== Aim of the exercise ==
The entries that follow include a run beginning at the line with "(777, 137) none" and ending at the line with "(690, 383) none"; restate that run word for word and leave the rest out.

== Extracted data ==

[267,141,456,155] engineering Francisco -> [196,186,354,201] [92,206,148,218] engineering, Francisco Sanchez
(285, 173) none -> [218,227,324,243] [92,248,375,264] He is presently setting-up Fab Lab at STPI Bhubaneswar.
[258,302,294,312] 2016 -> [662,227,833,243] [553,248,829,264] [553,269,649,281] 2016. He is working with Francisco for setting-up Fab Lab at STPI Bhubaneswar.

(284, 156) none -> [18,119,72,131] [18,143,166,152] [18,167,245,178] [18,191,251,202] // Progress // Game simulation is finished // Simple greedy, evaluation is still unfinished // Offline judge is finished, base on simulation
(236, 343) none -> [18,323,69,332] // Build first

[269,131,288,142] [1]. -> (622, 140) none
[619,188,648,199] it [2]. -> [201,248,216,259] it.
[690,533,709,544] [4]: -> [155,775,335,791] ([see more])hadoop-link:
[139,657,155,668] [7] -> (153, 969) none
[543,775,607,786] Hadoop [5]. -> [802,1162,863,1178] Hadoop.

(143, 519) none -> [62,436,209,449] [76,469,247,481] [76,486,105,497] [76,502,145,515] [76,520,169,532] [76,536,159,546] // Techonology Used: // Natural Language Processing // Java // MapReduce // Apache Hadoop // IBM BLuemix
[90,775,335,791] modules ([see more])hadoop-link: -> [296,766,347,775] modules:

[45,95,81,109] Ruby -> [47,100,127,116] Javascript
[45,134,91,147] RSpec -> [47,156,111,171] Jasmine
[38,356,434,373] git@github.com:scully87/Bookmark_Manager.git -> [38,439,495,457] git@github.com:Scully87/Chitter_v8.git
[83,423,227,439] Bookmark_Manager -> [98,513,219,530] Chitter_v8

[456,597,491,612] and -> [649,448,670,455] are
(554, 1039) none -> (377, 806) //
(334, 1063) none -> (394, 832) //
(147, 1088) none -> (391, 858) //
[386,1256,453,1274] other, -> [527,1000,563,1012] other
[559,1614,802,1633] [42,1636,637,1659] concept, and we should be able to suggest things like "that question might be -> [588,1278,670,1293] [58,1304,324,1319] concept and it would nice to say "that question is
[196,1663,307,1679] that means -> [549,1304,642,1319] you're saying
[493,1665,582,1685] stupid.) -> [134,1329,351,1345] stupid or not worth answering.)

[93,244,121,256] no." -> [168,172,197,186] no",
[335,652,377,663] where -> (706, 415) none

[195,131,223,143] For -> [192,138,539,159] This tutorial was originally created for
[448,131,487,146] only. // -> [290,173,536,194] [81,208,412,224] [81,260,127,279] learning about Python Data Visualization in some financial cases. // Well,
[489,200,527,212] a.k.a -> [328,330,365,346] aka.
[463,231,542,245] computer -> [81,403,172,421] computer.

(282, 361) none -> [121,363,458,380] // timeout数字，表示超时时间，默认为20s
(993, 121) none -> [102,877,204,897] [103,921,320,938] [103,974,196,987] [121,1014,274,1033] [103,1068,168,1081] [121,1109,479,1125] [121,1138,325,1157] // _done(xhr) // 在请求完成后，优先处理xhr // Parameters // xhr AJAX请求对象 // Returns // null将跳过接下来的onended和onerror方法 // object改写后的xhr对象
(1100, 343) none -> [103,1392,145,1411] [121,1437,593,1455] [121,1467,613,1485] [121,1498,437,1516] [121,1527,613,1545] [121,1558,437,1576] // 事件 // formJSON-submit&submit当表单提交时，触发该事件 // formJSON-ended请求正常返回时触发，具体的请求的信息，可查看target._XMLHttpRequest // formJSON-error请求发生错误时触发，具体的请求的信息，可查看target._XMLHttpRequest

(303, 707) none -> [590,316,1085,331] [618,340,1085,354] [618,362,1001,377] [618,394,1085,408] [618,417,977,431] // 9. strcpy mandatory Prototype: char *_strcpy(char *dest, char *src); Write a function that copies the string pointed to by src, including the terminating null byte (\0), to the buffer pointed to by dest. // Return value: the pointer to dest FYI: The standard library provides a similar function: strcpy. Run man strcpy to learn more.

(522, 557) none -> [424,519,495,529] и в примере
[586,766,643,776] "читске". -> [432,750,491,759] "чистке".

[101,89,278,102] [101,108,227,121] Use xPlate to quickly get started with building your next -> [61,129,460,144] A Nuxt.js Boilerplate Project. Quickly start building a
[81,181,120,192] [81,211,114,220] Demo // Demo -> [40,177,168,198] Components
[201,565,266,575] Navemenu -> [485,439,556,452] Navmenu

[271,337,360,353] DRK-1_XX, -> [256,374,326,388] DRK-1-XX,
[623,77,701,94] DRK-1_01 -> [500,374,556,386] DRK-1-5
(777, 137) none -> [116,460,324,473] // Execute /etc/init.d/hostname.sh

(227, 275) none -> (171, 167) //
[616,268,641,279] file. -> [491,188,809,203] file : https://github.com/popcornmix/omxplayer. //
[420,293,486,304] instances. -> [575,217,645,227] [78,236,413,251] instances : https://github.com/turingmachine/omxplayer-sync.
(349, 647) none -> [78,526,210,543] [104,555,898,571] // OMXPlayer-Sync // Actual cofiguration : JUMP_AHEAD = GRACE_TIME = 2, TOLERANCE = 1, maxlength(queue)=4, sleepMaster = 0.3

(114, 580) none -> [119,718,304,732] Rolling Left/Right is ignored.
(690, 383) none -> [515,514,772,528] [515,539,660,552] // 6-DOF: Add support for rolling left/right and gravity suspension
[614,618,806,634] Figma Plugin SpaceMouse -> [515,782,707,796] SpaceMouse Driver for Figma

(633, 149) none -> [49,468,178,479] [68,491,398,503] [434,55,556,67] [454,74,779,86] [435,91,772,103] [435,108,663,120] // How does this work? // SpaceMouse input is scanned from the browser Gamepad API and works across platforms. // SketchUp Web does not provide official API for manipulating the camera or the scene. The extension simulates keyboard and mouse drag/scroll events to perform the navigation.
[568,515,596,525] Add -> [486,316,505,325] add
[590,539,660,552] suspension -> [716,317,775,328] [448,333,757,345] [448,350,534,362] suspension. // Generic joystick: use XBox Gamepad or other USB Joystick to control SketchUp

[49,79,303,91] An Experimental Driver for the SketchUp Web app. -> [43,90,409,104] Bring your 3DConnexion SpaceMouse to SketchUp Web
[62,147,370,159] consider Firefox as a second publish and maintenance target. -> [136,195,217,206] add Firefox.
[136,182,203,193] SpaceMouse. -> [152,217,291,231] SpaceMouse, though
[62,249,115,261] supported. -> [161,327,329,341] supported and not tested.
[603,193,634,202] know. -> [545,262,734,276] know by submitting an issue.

== Solved exercise ==
(777, 137) none -> [116,460,324,473] // Execute /etc/init.d/hostname.sh

(227, 275) none -> (171, 167) //
[616,268,641,279] file. -> [491,188,809,203] file : https://github.com/popcornmix/omxplayer. //
[420,293,486,304] instances. -> [575,217,645,227] [78,236,413,251] instances : https://github.com/turingmachine/omxplayer-sync.
(349, 647) none -> [78,526,210,543] [104,555,898,571] // OMXPlayer-Sync // Actual cofiguration : JUMP_AHEAD = GRACE_TIME = 2, TOLERANCE = 1, maxlength(queue)=4, sleepMaster = 0.3

(114, 580) none -> [119,718,304,732] Rolling Left/Right is ignored.
(690, 383) none -> [515,514,772,528] [515,539,660,552] // 6-DOF: Add support for rolling left/right and gravity suspension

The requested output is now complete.